CHSEQ22 - Editorial

djdolls · February 17, 2014, 3:00pm

PROBLEM LINK:

Practice
Contest

Author: Roman Furko
Tester: Hiroto Sekido, Gerald Agapov
Editorialist: Ajay K. Verma

DIFFICULTY:

Easy-Medium

PREREQUISITES:

Connected components

PROBLEM:

We are given an array of N elements and a set of M intervals. Initially all the elements in the array are set to zero. In a single operation an interval is picked and all the array elements inside that interval are flipped. The task is to find out how many different arrays can be obtained by applying the above operation repeatedly.

QUICK EXPLANATION:

Refer to the next section.

EXPLANATION:

Let us start with an example. Suppose we have 5 intervals: [3, 5), [2, 4), [2, 8), [4, 8), and [2, 13). Note that all the intervals are represented in left-closed, right-open way (i.e., the left end point is included in the interval, while right end point is not).

We perform operations on the array based on the above intervals, and obtain sequences. Let us say we have one such sequence w. The sequence w will start with a series of 0’s, at some point it will make a transition to a series of 1’s and then back to 0’s and so on. The positions at which these transitions happen must be one of the end points of the given intervals. We call these positions as the critical position of the sequence. It is easy to see that if we know the critical position of a sequence, and its length, we can in fact construct the sequence. In other words, there is a one-to-one correspondence between the subset of critical positions and the sequences obtained. Hence, the task reduces to find the number of valid subsets of critical positions.

Any subset of critical positions will only contain the positions which are the end points of some of the given M intervals. For example if, we flip the interval [2, 4), [4, 8) and [3, 5), then the obtained sequence will be [0, 1, 0, 0, 1, 1, 1, 0, …], which has critical positions {2, 3, 5, 8}.

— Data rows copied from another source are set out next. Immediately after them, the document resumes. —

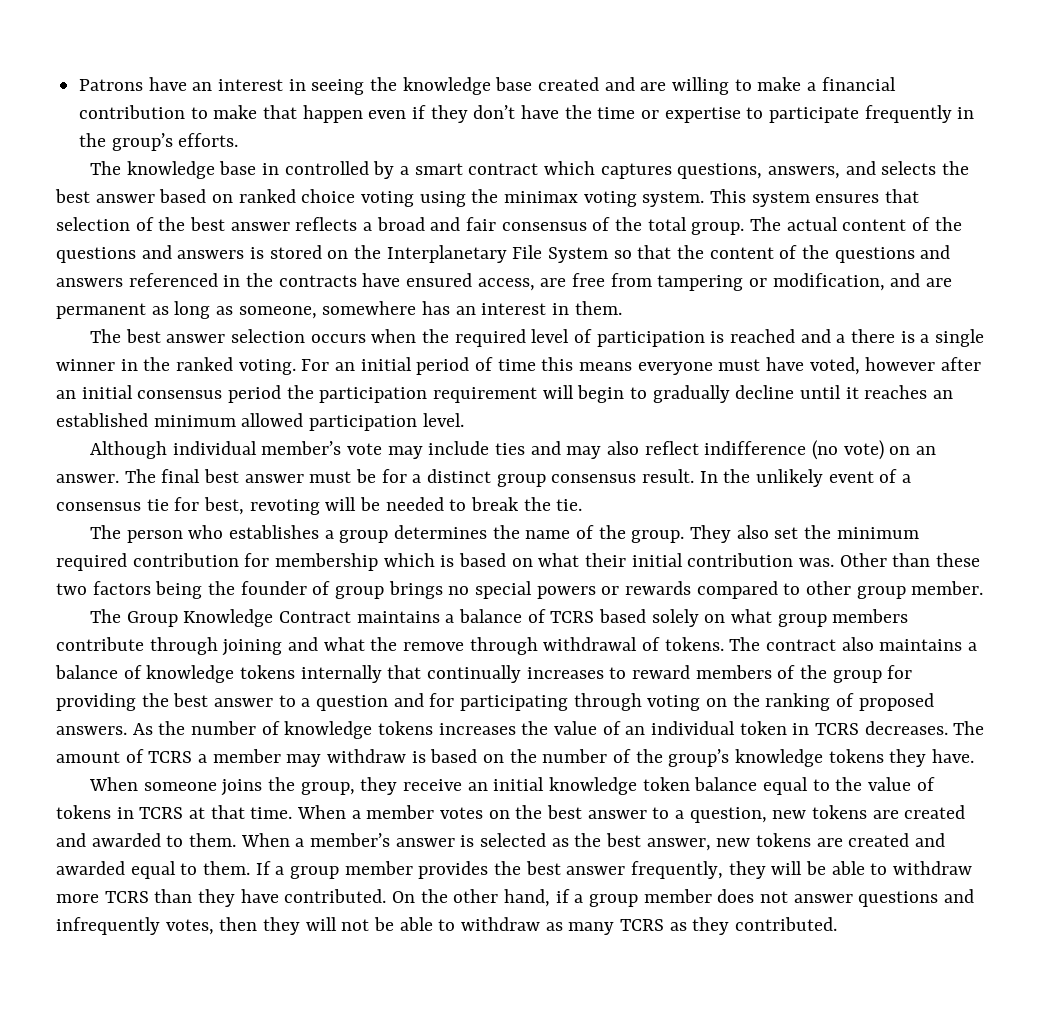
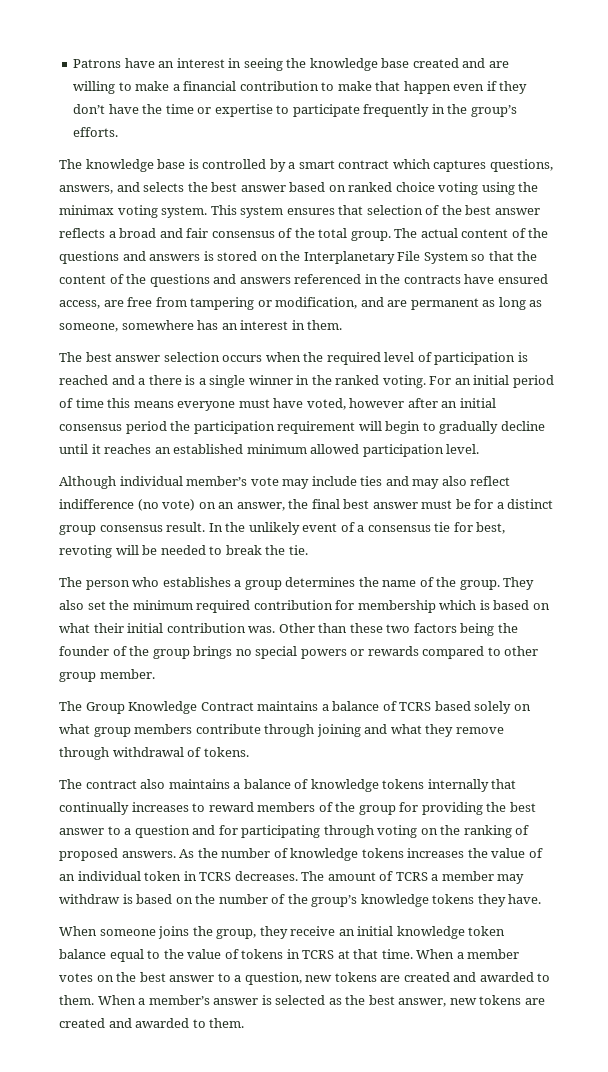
- The knowledge base in controlled by a smart contract which captures questions, answers, and selects the best answer based on ranked choice voting using the minimax voting system.
+ The knowledge base is controlled by a smart contract which captures questions, answers, and selects the best answer based on ranked choice voting using the minimax voting system.
- Although individual member’s vote may include ties and may also reflect indifference (no vote) on an answer. The final best answer must be for a distinct group consensus result.
+ Although individual member’s vote may include ties and may also reflect indifference (no vote) on an answer, the final best answer must be for a distinct group consensus result.
- Other than these two factors being the founder of group brings no special powers or rewards compared to other group member.
+ Other than these two factors being the founder of the group brings no special powers or rewards compared to other group member.
- The Group Knowledge Contract maintains a balance of TCRS based solely on what group members contribute through joining and what the remove through withdrawal of tokens. The contract also maintains a balance of knowledge tokens internally that continually increases to reward members of the group for providing the best answer to a question and for participating through voting on the ranking of proposed answers.
+ The Group Knowledge Contract maintains a balance of TCRS based solely on what group members contribute through joining and what they remove through withdrawal of tokens.
+ The contract also maintains a balance of knowledge tokens internally that continually increases to reward members of the group for providing the best answer to a question and for participating through voting on the ranking of proposed answers.
- When a member’s answer is selected as the best answer, new tokens are created and awarded equal to them. If a group member provides the best answer frequently, they will be able to withdraw more TCRS than they have contributed. On the other hand, if a group member does not answer questions and infrequently votes, then they will not be able to withdraw as many TCRS as they contributed.
+ When a member’s answer is selected as the best answer, new tokens are created and awarded to them.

It can be seen easily that if we pick a set of intervals I₁, I₂, …, I_k and flip then, then an endpoint will be a critical position in the obtained sequence if and only if this endpoint occurs in an odd number of the chosen intervals. In the above example 4 is the endpoint of two intervals [2, 4) and [4, 8), hence it is not among the critical positions of the sequence, while all other endpoints are the endpoints of a single intervals, and hence they are among the critical positions of the sequence.

This is because whenever we pick an interval it is equivalent to insert two critical positions corresponding to the endpoints of the interval, it means that we need to make a transition at these positions. However, if any of these positions are already present in the set of critical positions, then we are basically trying to make a double transition at this position, which is equivalent to no transition at all.

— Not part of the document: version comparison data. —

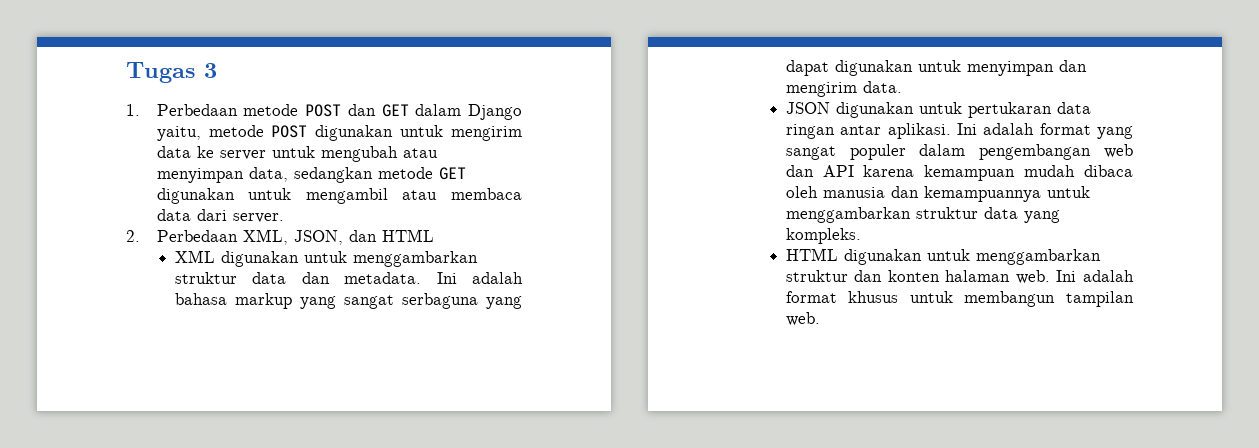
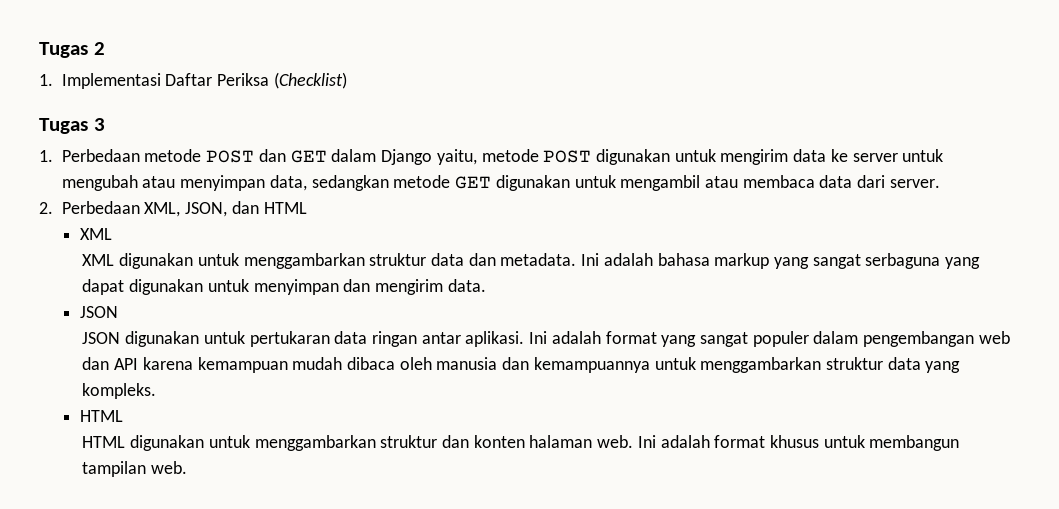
+ Tugas 2
+ 1. Implementasi Daftar Periksa (Checklist)
  2. Perbedaan XML, JSON, dan HTML
+ XML
  Ini adalah bahasa markup yang sangat serbaguna yang dapat digunakan untuk menyimpan dan mengirim data.
+ JSON
  Ini adalah format yang sangat populer dalam pengembangan web dan API karena kemampuan mudah dibaca oleh manusia dan kemampuannya untuk menggambarkan struktur data yang kompleks.
+ HTML

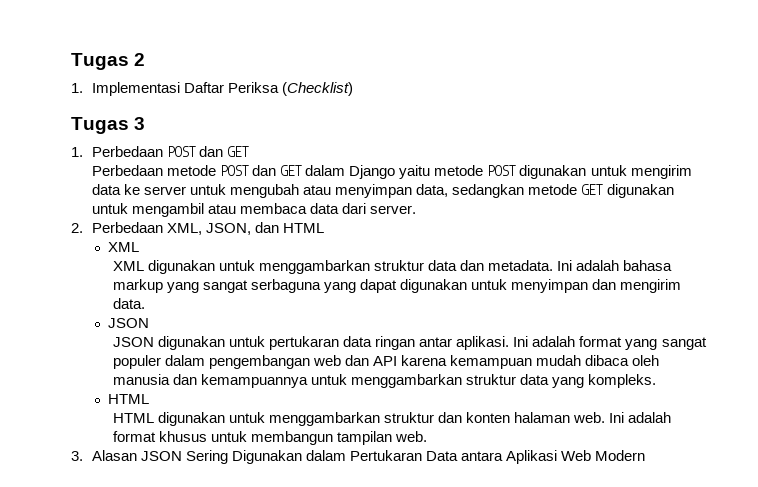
- 1. Perbedaan metode POST dan GET dalam Django yaitu, metode POST digunakan untuk mengirim data ke server untuk mengubah atau menyimpan data, sedangkan metode GET digunakan untuk mengambil atau membaca data dari server.
+ 1. Perbedaan POST dan GET
+ Perbedaan metode POST dan GET dalam Django yaitu metode POST digunakan untuk mengirim data ke server untuk mengubah atau menyimpan data, sedangkan metode GET digunakan untuk mengambil atau membaca data dari server.
+ 3. Alasan JSON Sering Digunakan dalam Pertukaran Data antara Aplikasi Web Modern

Reduction into a graph problem:

Based on the above observation, we can create a graph where nodes correspond to the end points of the given M intervals. For each interval, we create an edge between the nodes corresponding to its endpoints. Each edge can be labeled as 0 or 1, representing whether the corresponding interval is picked or not. For a given labeling of the edges, we can compute the critical positions of the obtained sequence easily: For each node compute the XOR of labels of edges incident on this node, if the value is one, then this endpoint is one of the critical positions of the sequence, otherwise it is not.

So now the problem reduces to the following: We are given an undirected graph, and we are allowed to label each edge as 0 or 1. How many different set of node labels can be obtained by such labeling (the label of a node is the XOR of the labels of edges incident on it).

The advantage of this reduction is that we can partition the graph into connected components, compute the number of possible node labels for each component, and then multiply these values together to get the number of possible node labels of the whole graph.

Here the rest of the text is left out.